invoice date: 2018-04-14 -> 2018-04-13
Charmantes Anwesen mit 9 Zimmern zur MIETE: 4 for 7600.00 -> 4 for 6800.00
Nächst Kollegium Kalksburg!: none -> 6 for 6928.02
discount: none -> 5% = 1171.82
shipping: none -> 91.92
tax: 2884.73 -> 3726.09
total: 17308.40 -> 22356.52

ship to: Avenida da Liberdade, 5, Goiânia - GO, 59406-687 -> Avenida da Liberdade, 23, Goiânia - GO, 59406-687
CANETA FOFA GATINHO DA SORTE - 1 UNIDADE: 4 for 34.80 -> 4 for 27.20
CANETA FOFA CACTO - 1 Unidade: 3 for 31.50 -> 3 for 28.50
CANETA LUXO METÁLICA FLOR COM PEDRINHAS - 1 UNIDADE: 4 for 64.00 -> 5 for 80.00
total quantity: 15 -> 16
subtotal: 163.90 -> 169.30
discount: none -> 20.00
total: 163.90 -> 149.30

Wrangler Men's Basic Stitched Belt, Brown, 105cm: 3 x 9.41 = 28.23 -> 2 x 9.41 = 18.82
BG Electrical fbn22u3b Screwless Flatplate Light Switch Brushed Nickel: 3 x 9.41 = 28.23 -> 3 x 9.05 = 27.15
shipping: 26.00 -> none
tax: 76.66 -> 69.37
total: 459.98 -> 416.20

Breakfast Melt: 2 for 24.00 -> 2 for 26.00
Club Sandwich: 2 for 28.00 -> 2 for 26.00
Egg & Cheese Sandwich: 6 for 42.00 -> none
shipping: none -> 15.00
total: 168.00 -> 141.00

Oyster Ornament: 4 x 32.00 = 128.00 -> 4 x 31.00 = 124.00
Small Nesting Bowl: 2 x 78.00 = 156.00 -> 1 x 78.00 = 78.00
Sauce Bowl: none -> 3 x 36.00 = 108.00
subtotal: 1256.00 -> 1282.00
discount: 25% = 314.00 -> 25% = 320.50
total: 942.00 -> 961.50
______________________________
Each line of the data should be reproduced exactly as it appears.

invoice date: 2018-04-14 -> 2018-04-13
Charmantes Anwesen mit 9 Zimmern zur MIETE: 4 for 7600.00 -> 4 for 6800.00
Nächst Kollegium Kalksburg!: none -> 6 for 6928.02
discount: none -> 5% = 1171.82
shipping: none -> 91.92
tax: 2884.73 -> 3726.09
total: 17308.40 -> 22356.52

ship to: Avenida da Liberdade, 5, Goiânia - GO, 59406-687 -> Avenida da Liberdade, 23, Goiânia - GO, 59406-687
CANETA FOFA GATINHO DA SORTE - 1 UNIDADE: 4 for 34.80 -> 4 for 27.20
CANETA FOFA CACTO - 1 Unidade: 3 for 31.50 -> 3 for 28.50
CANETA LUXO METÁLICA FLOR COM PEDRINHAS - 1 UNIDADE: 4 for 64.00 -> 5 for 80.00
total quantity: 15 -> 16
subtotal: 163.90 -> 169.30
discount: none -> 20.00
total: 163.90 -> 149.30

Wrangler Men's Basic Stitched Belt, Brown, 105cm: 3 x 9.41 = 28.23 -> 2 x 9.41 = 18.82
BG Electrical fbn22u3b Screwless Flatplate Light Switch Brushed Nickel: 3 x 9.41 = 28.23 -> 3 x 9.05 = 27.15
shipping: 26.00 -> none
tax: 76.66 -> 69.37
total: 459.98 -> 416.20

Breakfast Melt: 2 for 24.00 -> 2 for 26.00
Club Sandwich: 2 for 28.00 -> 2 for 26.00
Egg & Cheese Sandwich: 6 for 42.00 -> none
shipping: none -> 15.00
total: 168.00 -> 141.00

Oyster Ornament: 4 x 32.00 = 128.00 -> 4 x 31.00 = 124.00
Small Nesting Bowl: 2 x 78.00 = 156.00 -> 1 x 78.00 = 78.00
Sauce Bowl: none -> 3 x 36.00 = 108.00
subtotal: 1256.00 -> 1282.00
discount: 25% = 314.00 -> 25% = 320.50
total: 942.00 -> 961.50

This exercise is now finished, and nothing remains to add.